Facts and Procedural Background

In August 1976, David Rose purchased a home in the Walnut Creek residential subdivision of Parkville, Missouri in Platte County. Rose, who has a degree in wildlife management and ten years of work experience as a wetlands manager with the United States Fish and Wildlife Service, decided to transform the cut-grass yard surrounding his home into a natural woodlands area. He planted additional trees, shrubs and flowering plants and allowed the natural vegetation in the yard to grow. Rose did not trim or mow the yard. Over the years, the vegetation matured into a wooded state.

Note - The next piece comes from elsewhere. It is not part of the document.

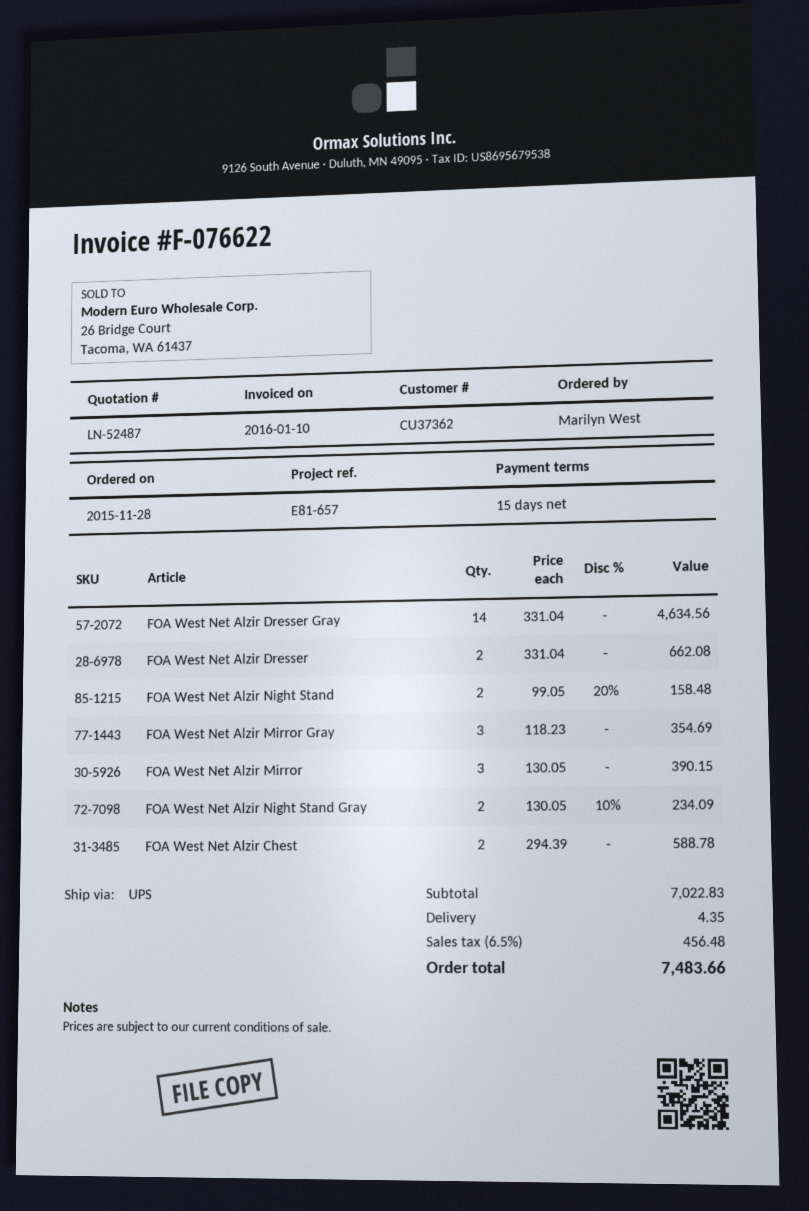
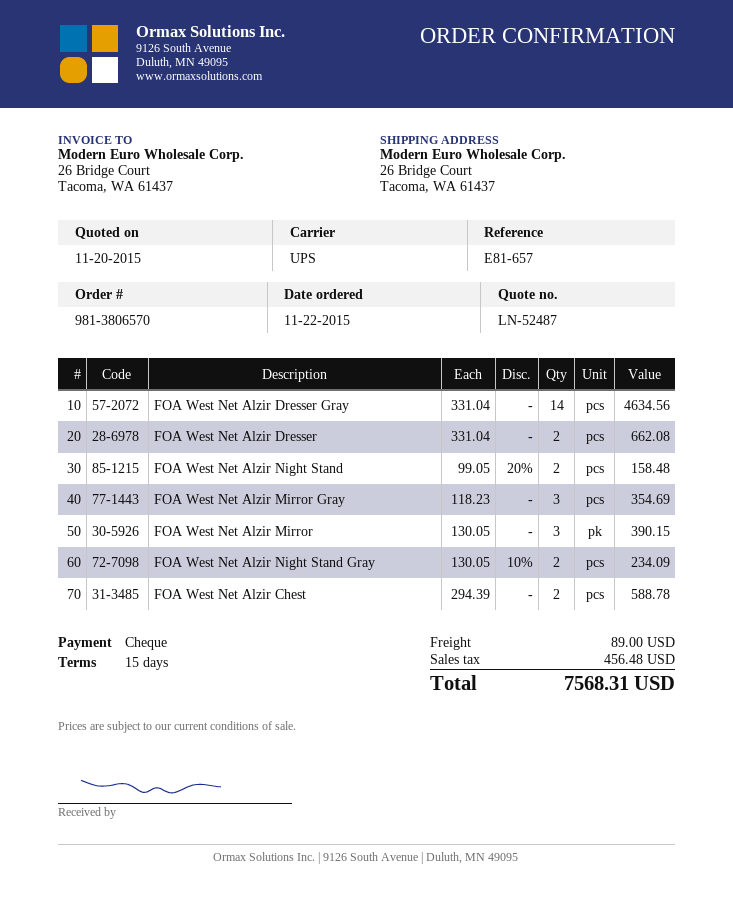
order date: 2015-11-28 -> 2015-11-22
shipping: 4.35 -> 89.00
total: 7483.66 -> 7568.31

In 1991, the uncultivated condition of Rose’s yard led to an investigation and complaints by the Platte County codes enforcement officer, Gail Cantu. Based on Cantu’s complaints, the county prosecutor filed criminal charges against Rose for violating the Platte County Nuisance Ordinance. The charges, filed in Platte County Circuit Court, alleged that Rose violated the ordinance by allowing noxious weeds (such as poison ivy and oak) to grow on his property, by maintaining other weeds and wooden boards conducive to breeding insects and rodents, and by having a decaying wooden deck in a dangerous condition. A jury acquitted Rose on all charges.

In 1992, 1996 and 1998, Cantu raised similar complaints against Rose under the Nuisance Ordinance. Each time, the county prosecutor declined to pursue further criminal charges for Rose’s alleged violations of the ordinance.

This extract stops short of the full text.